On November 4, 1965, Chapelle was killed by a land mine while on patrol with a train, becoming the first war correspondent to be killed in Vietnam.
Charles “Chuck” Gauger
Charles “Chuck” Gauger, who retired in 2019 after 43 years in the newspaper business, began working alongside his father, the owner of the Whitehall Times as a child and later in the summer while visiting UW-Stevens Point.
In 1975 he joined the workforce as a full-time advertising salesman. In 1984 he became managing director and four years later editor of the newspaper.
Gauger bought those Independence News Wave in 2002 and merged it with the Times.
In September 2010, Gauger sold the Whitehall Times to News Publishing Company of Black Earth, Wis. He remained with the newspaper as managing director and oversaw the merger of the Timesthe Arcadia News Leader and the Galesville Republican in a paper that Trempealeau County Times.
Gauger continued as general manager until his retirement in 2019. His retirement marked the end of 80 years of ownership of the Gauger family newspaper.
Before lobbying for newspapers as executive director of the Wisconsin Newspaper Association, Peter Fox was a respected newspaper editor.
As a student at the University of Wisconsin-Madison, Fox was the part-time editor for the Wisconsin State JournalJoined the newspaper full-time during graduate school.
After eight years at the State Journal, during which time he earned his bachelor’s and master’s degrees in journalism from UW-Madison, Fox was named city editor of the settlements (Montana) gazette 1981. He became regional editor in 1983 and returned to Wisconsin in 1985 to serve as editor That (Racine) magazine timesa position he held for nearly nine years.
After retiring from the newspaper industry in 1994, Fox served as director of public relations at the University of Wisconsin and was later appointed by Governor Tommy Thompson as human resource development coordinator and secretary of the Wisconsin Department of Labor.
In 2004 he was named executive director of the Wisconsin Newspaper Association, a position he held until 2010. During his tenure, the association made significant advances in membership and service to the state’s daily and weekly newspapers. He served as a leading advocate of open records and meetings and helped pass the state’s Whistleblower Protection Act. He also launched Wisconsin’s free public service announcement website and digital newspaper archive.
Over the years, he has received Distinguished Service Awards from the UW-Madison School of Journalism and the WNA. He also served as an advisor to the Montana State University student newspaper, The exponentfrom 2011 to 2019.

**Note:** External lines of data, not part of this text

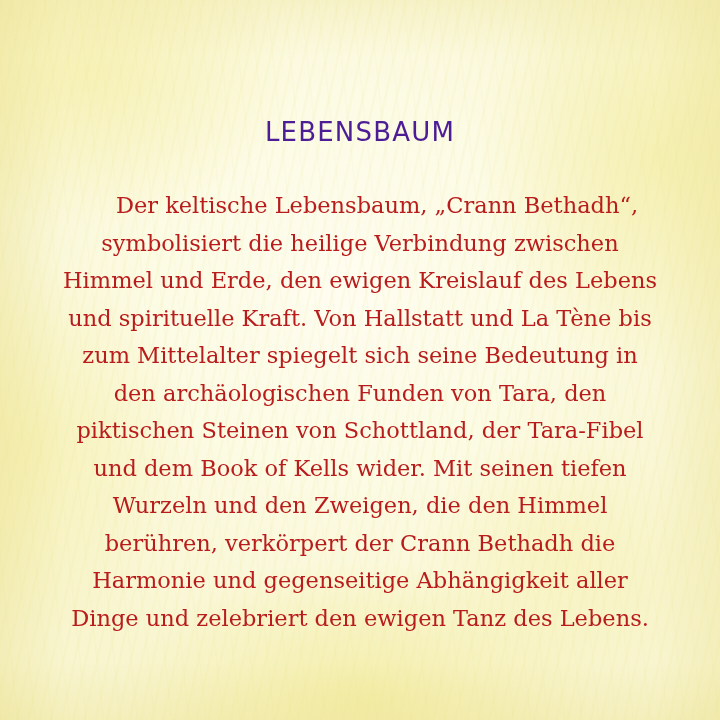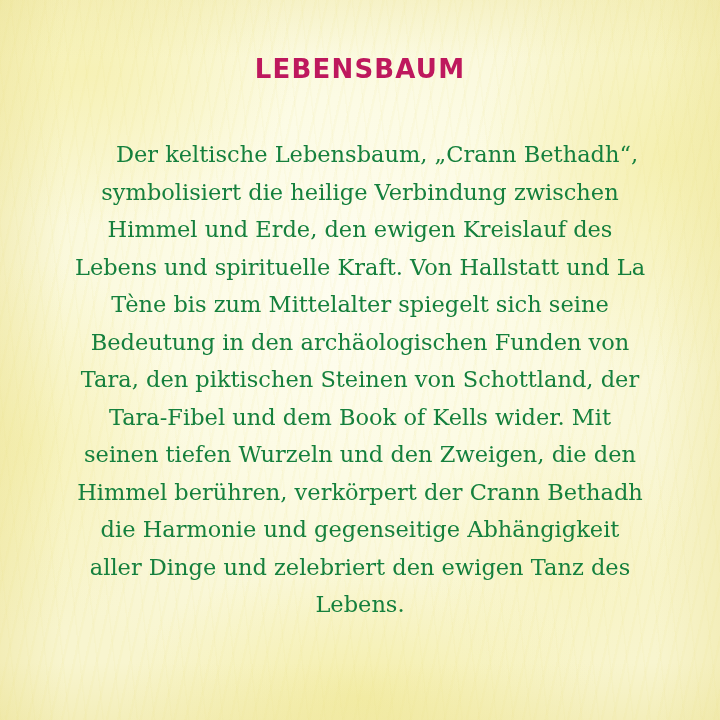--- a/index.html
+++ b/index.html
@@ -64,13 +64,13 @@
   }
   .doc-title {
     margin: 0;
-    padding-top: 54px;
+    padding-top: 117px;
     text-align: center;
     font-family: "DejaVu Sans", sans-serif;
-    font-weight: bold;
+    font-weight: normal;
     font-size: 26px;
     letter-spacing: 1.2px;
-    color: #be185d;
+    color: #4c1d95;
   }
   .doc-body {
     margin: 12px;

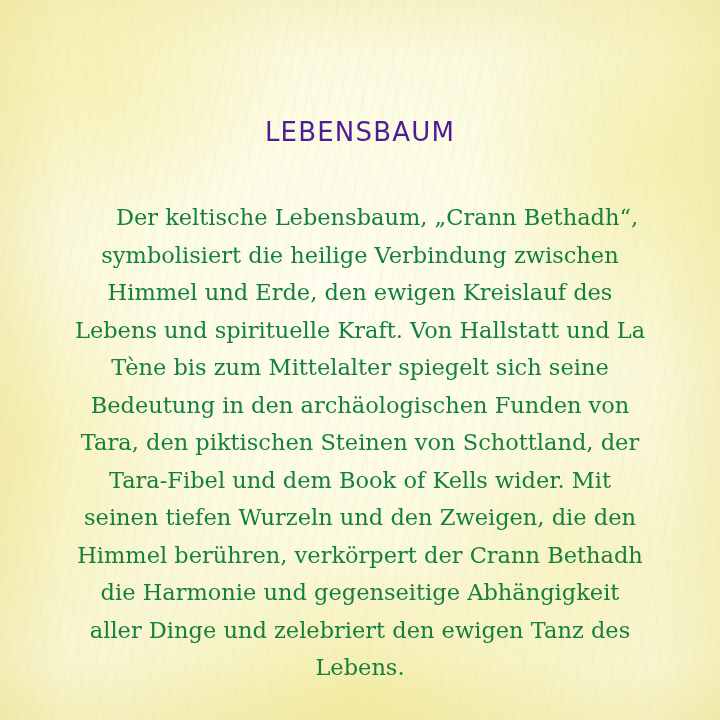--- a/index.html
+++ b/index.html
@@ -73,13 +73,13 @@
     color: #4c1d95;
   }
   .doc-body {
-    margin: 12px;
+    margin: 0;
     padding-top: 40px;
     text-align: center;
     font-family: "DejaVu Serif", serif;
     font-size: 22.5px;
     line-height: 37.5px;
-    color: #15803d;
+    color: #b91c1c;
     text-indent: 0;
   }
   .doc-body .first-indent {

Before working for newspapers, Fox served as a Russian linguist in the US Army Security Agency from 1967 to 1970 and was stationed in Japan and Taiwan. He later served in various positions in the Wisconsin Army National Guard, retiring with 32 years of service and the rank of colonel.

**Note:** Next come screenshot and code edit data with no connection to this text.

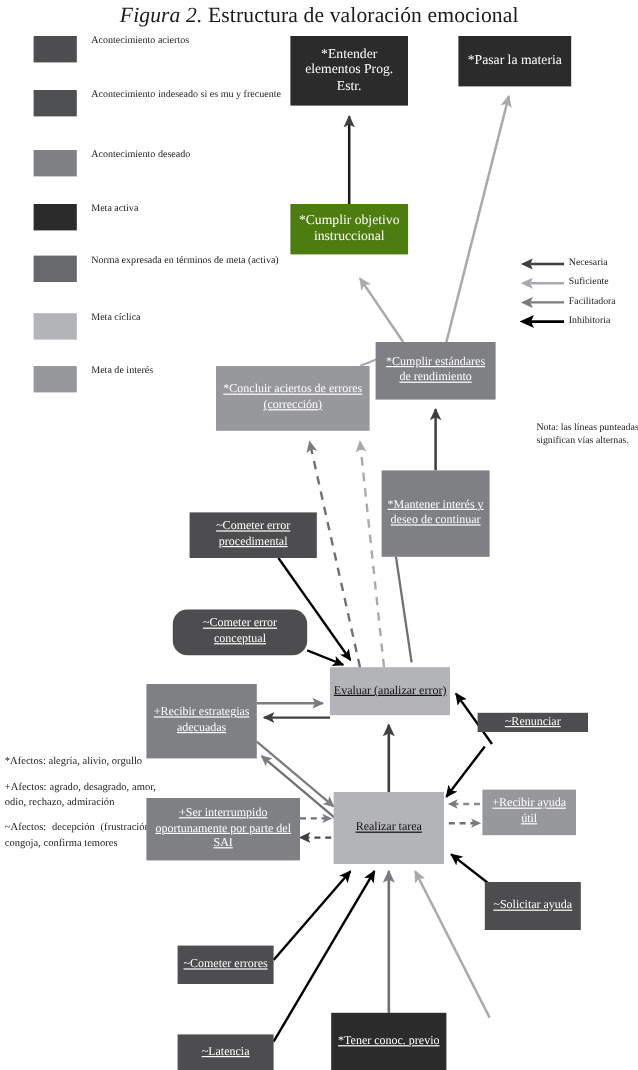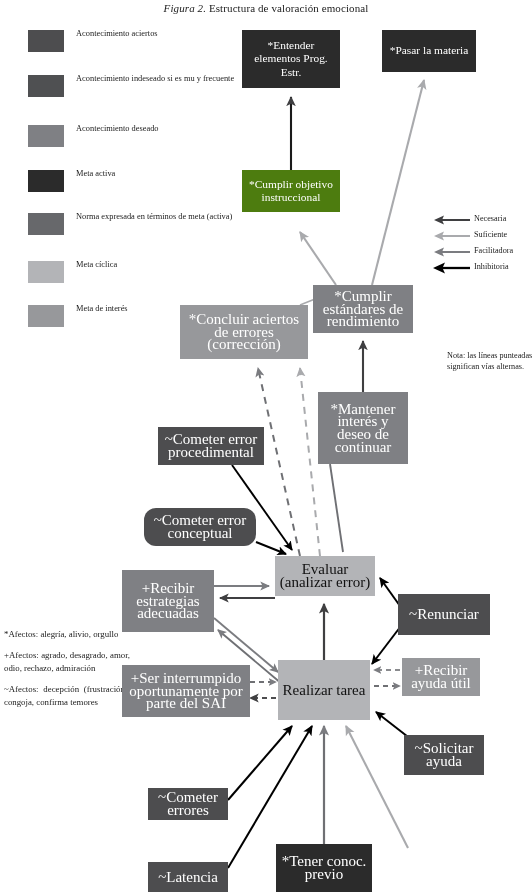--- a/index.html
+++ b/index.html
@@ -13,7 +13,7 @@
 
   .fig-title{
     position:absolute;left:0;top:2px;width:532px;text-align:center;
-    font-size:11px;letter-spacing:.1px;
+    font-size:18px;letter-spacing:.1px;
   }
   .fig-title .it{font-style:italic;}
 

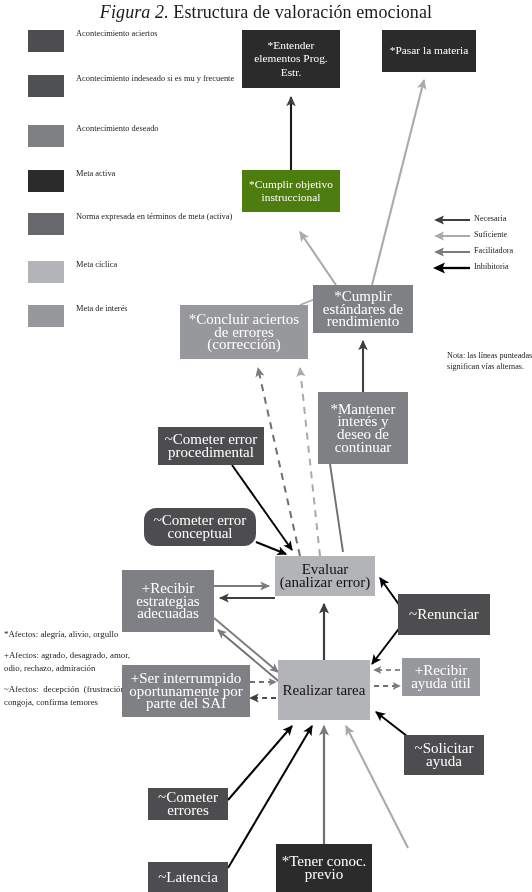--- a/index.html
+++ b/index.html
@@ -51,7 +51,7 @@
     color:#ffffff;line-height:13.5px;padding:2px 3px;
     font-size:11.4px;
   }
-  .node.small{font-size:15px;line-height:12.6px;}
+  .node.small{font-size:10px;line-height:12.6px;text-decoration:underline;}
   .node.dark-text{color:#111111;}
 </style>
 </head>

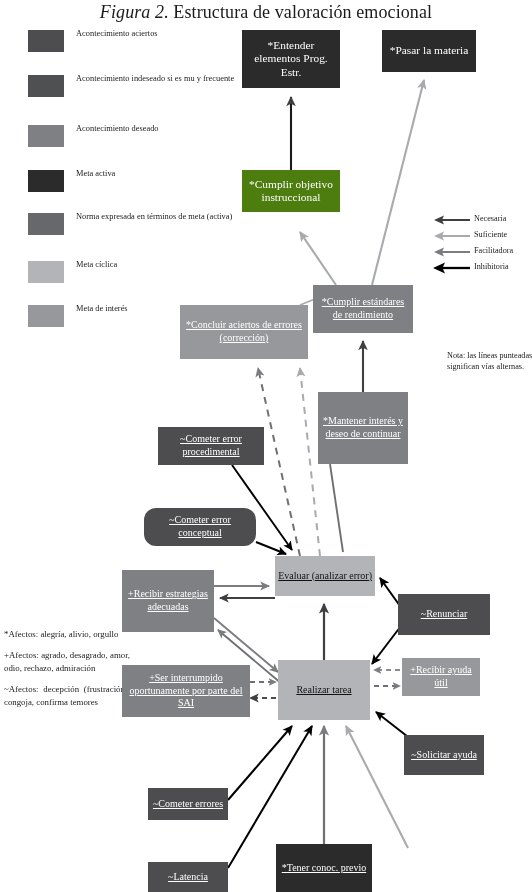--- a/index.html
+++ b/index.html
@@ -231,7 +231,7 @@
   <div class="node small" style="left:122px;top:570px;width:92px;height:62px;background:#7f8084;">
     <span>+Recibir estrategias adecuadas</span>
   </div>
-  <div class="node small" style="left:398px;top:594px;width:92px;height:41px;background:#4d4d4f;">
+  <div class="node small" style="left:398px;top:594px;width:92px;height:16px;background:#4d4d4f;">
     <span>~Renunciar</span>
   </div>
   <div class="node small" style="left:402px;top:658px;width:78px;height:38px;background:#97989b;">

Phillip J. “Phil” Muench, who grew up on the family farm in Boice Creek and graduated from Lancaster High School in 1986, worked as a newspaper printer in southwestern Wisconsin for more than three decades.

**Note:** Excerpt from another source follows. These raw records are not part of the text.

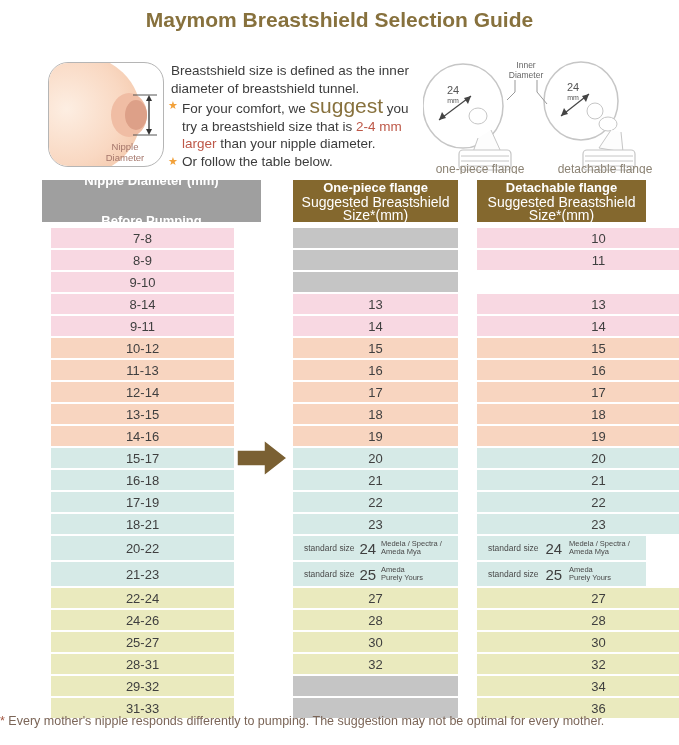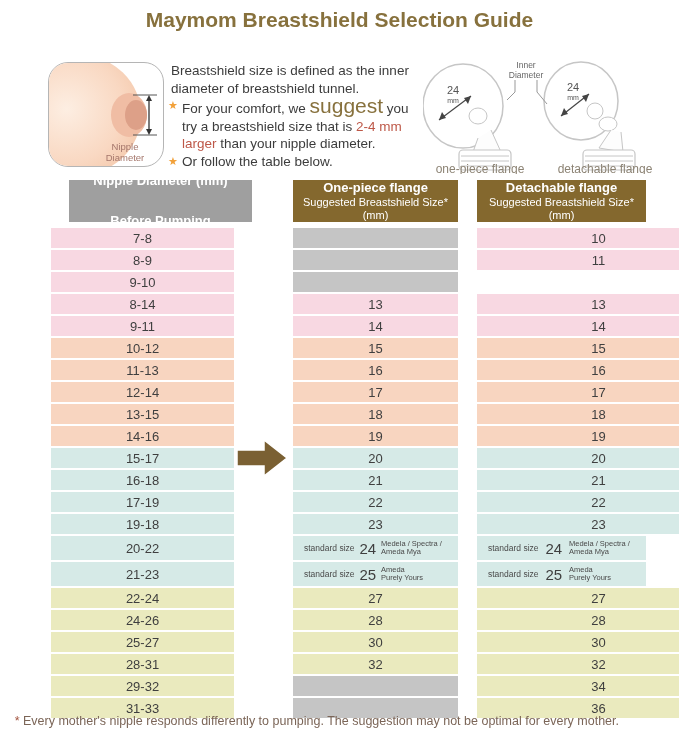--- a/index.html
+++ b/index.html
@@ -23,7 +23,7 @@
   .thead{position:absolute;top:180px;left:0;width:679px;height:42px;}
   .thead .hc{position:absolute;top:0;height:42px;color:#fff;text-align:center;
              display:flex;flex-direction:column;justify-content:center;}
-  .h1{left:69px;width:183px;background:#9f9f9f;gap:24px;}
+  .h1{left:42px;width:219px;background:#9f9f9f;gap:24px;}
   .h2{left:293px;width:165px;background:#84682e;}
   .h3{left:477px;width:169px;background:#84682e;}
   .hc .l1{font-size:13px;font-weight:bold;line-height:16px;}

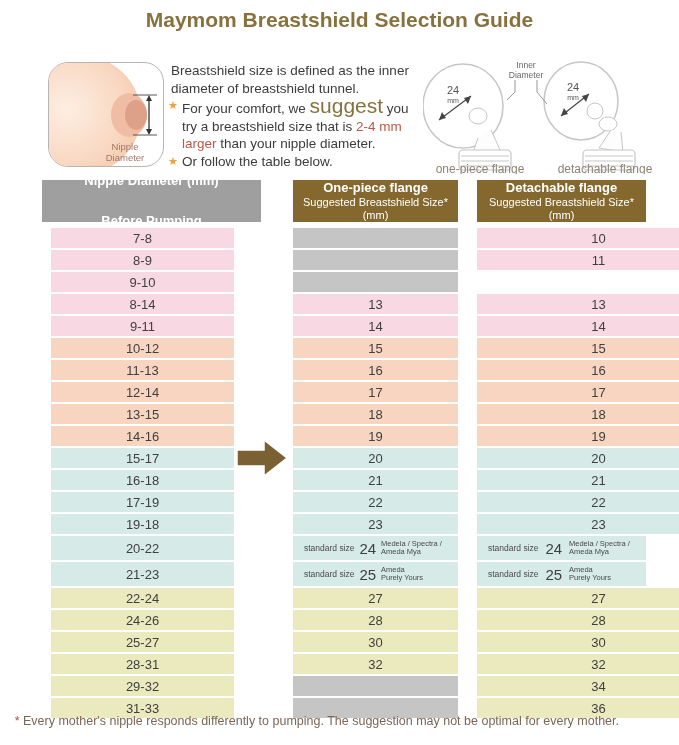--- a/index.html
+++ b/index.html
@@ -28,7 +28,7 @@
   .h3{left:477px;width:169px;background:#84682e;}
   .hc .l1{font-size:13px;font-weight:bold;line-height:16px;}
   .hc .l2{font-size:13px;font-weight:bold;line-height:16px;}
-  .hc .sub{font-size:11px;line-height:13px;font-weight:normal;}
+  .hc .sub{font-size:14px;line-height:13px;font-weight:normal;}
   .rows{position:absolute;top:228px;left:0;width:679px;}
   .t-row{position:relative;height:20px;margin-bottom:2px;}
   .t-row.tall{height:24px;}

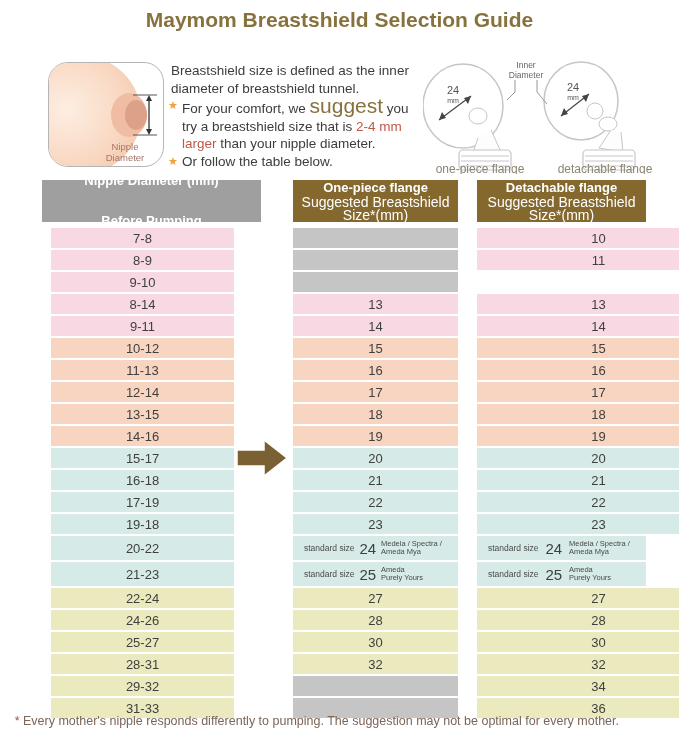--- a/index.html
+++ b/index.html
@@ -216,7 +216,7 @@
       <div class="cell c3 band-teal">22</div>
     </div>
       <div class="t-row">
-      <div class="cell c1 band-teal">19-18</div>
+      <div class="cell c1 band-teal">18-21</div>
       <div class="cell c2 band-teal">23</div>
       <div class="cell c3 band-teal">23</div>
     </div>

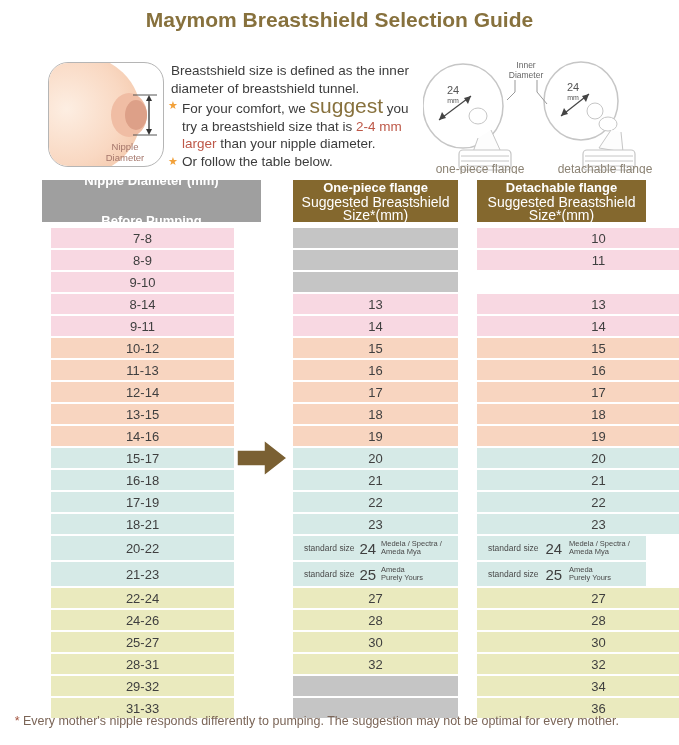--- a/index.html
+++ b/index.html
@@ -48,7 +48,7 @@
   .std-brands{width:72px;font-size:7.5px;line-height:8.5px;color:#4a4a4a;text-align:left;}
   .big-arrow{position:absolute;left:236px;top:438px;}
   
-  .footnote{position:absolute;top:714px;left:0;width:619px;margin:0;text-align:right;
+  .footnote{position:absolute;top:714px;left:0;width:619px;margin:0;text-align:left;
             font-size:12.5px;color:#7b6557;}
   .fn-marker{color:#a2543f;}
 </style>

In 1988, two years after graduating from Lancaster High School, he joined the editorial board of his hometown newspaper, The Independent Grant County Herald. He quickly assumed the position of chief printer for Lancaster Newspapers and remained in the role at Morris Newspapers of Wisconsin, overseeing the printing of all of the company’s publications in southwest Wisconsin.
At a time when many newspapers were shrinking and consolidating, Muench oversaw the expansion of the original 1972 press—a project that took the newspaper into the 21st century. He worked tirelessly to bring quality products to market and always made his employees feel like family.
After 32 years at the Herald Independent, Münch died on December 10 after a prolonged battle with COVID-19. He was 52.